» **What you need to do**:
Set down the data again exactly. Pictures are not part of the copy.

» **Information provided**:
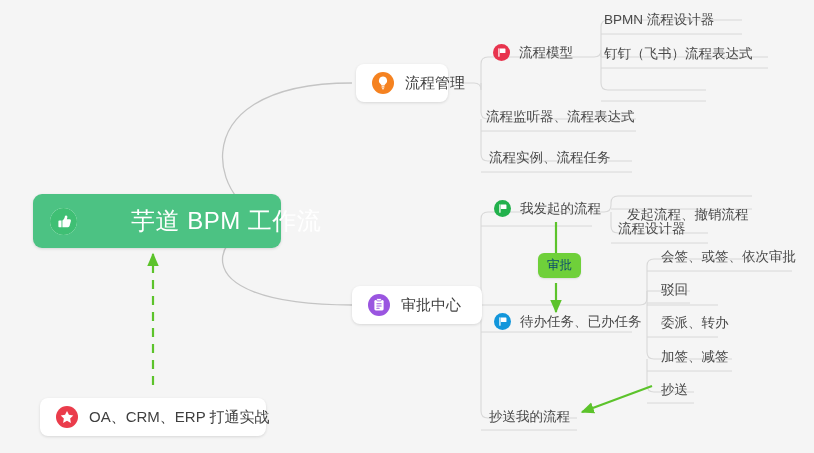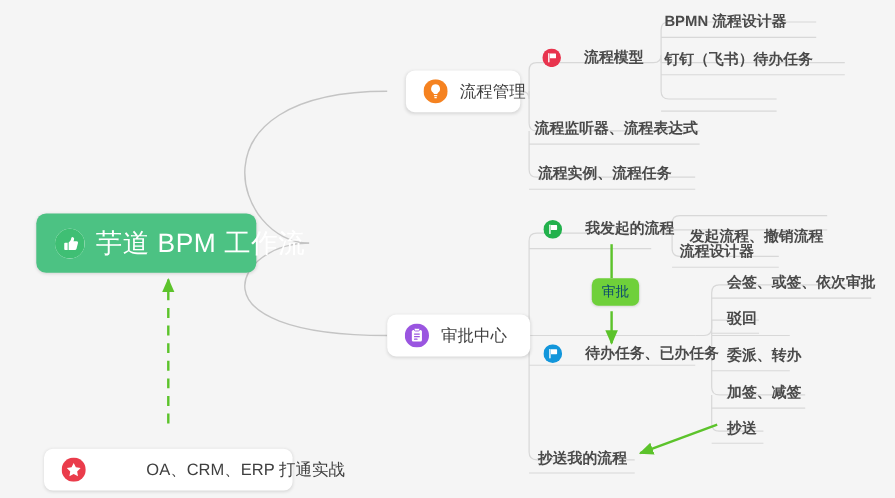"BPMN 流程设计器" .leaf { align-items: flex-start -> flex-end; font-weight: bold -> none }
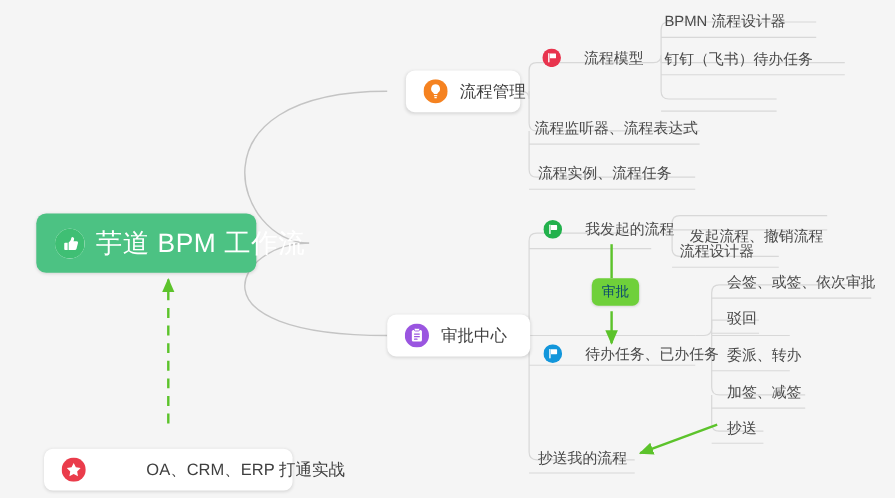"流程模型" .leaf.with-icon .leaf-label { margin-left: 20px -> 8px }
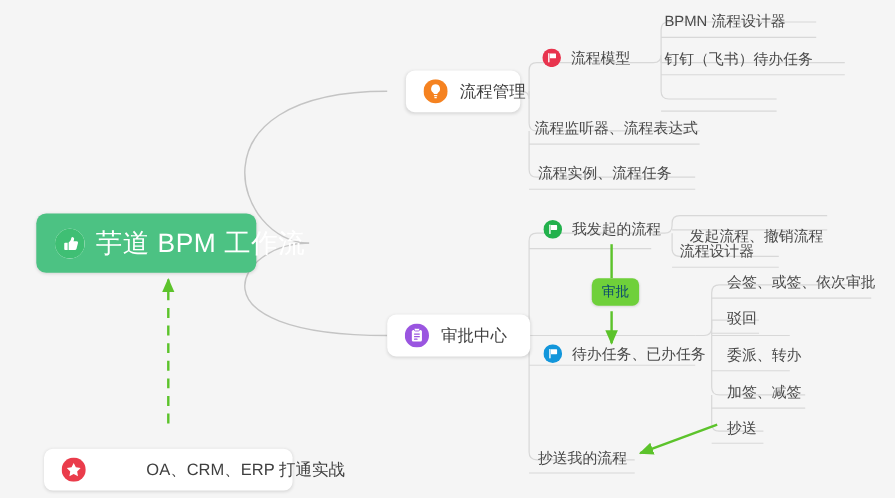"钉钉（飞书）待办任务" span.leaf-label { text: 待办任务 -> 流程表达式 }
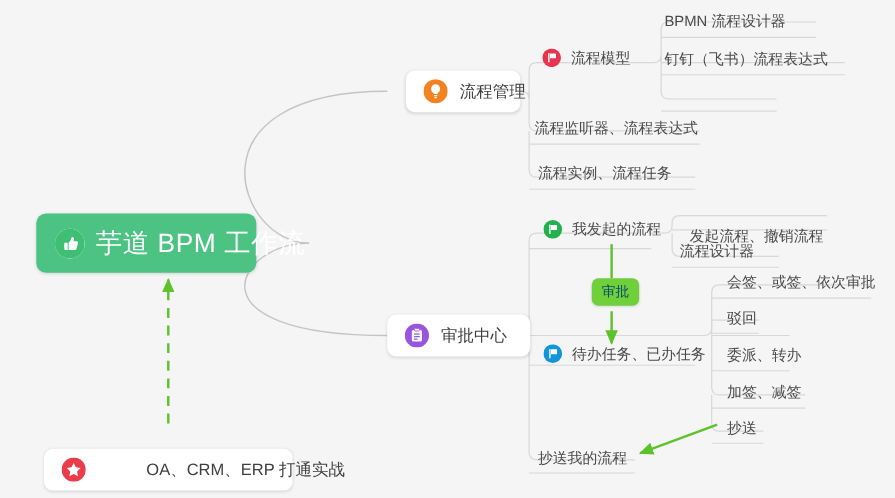"流程管理" .card-proc { left: 369px -> 356px; width: 104px -> 92px }
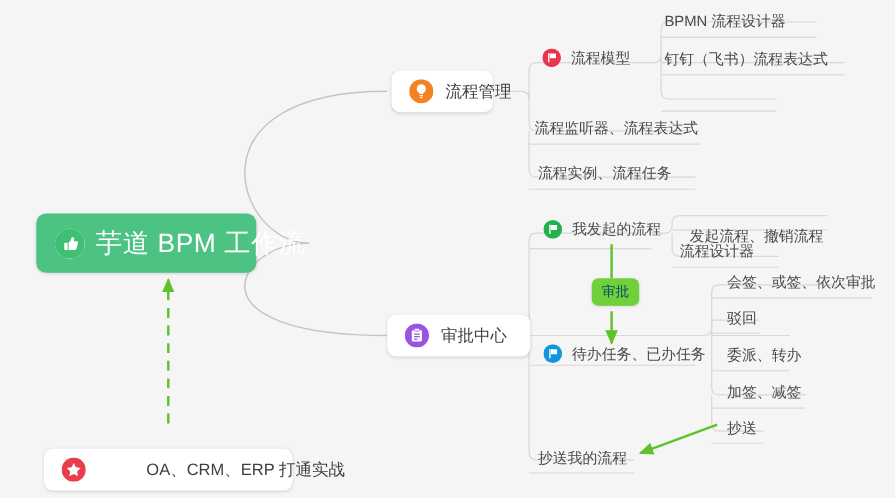"芋道 BPM 工作流" .root-node { gap: none -> 44px; width: 200px -> 248px }
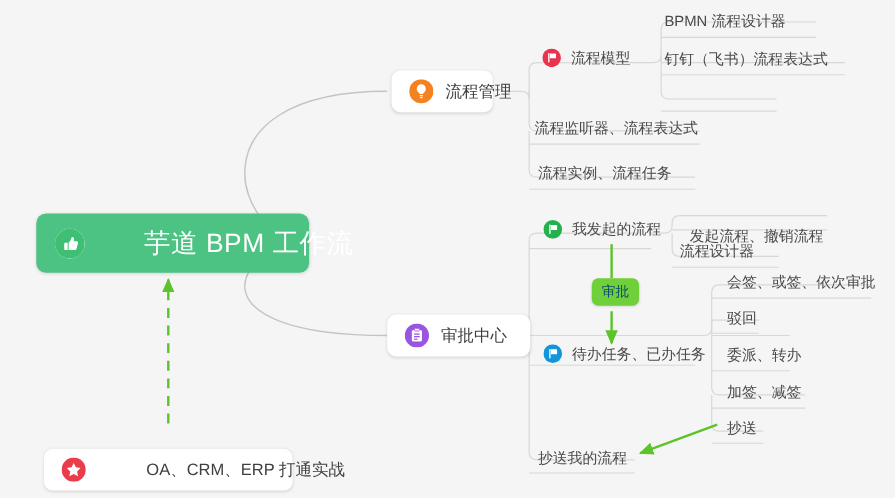"OA、CRM、ERP 打通实战" .card-oa { gap: 44px -> none; top: 408px -> 398px }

» **Result for this task**:
"BPMN 流程设计器" .leaf { align-items: flex-start -> flex-end; font-weight: bold -> none }
"流程模型" .leaf.with-icon .leaf-label { margin-left: 20px -> 8px }
"钉钉（飞书）待办任务" span.leaf-label { text: 待办任务 -> 流程表达式 }
"流程管理" .card-proc { left: 369px -> 356px; width: 104px -> 92px }
"芋道 BPM 工作流" .root-node { gap: none -> 44px; width: 200px -> 248px }
"OA、CRM、ERP 打通实战" .card-oa { gap: 44px -> none; top: 408px -> 398px }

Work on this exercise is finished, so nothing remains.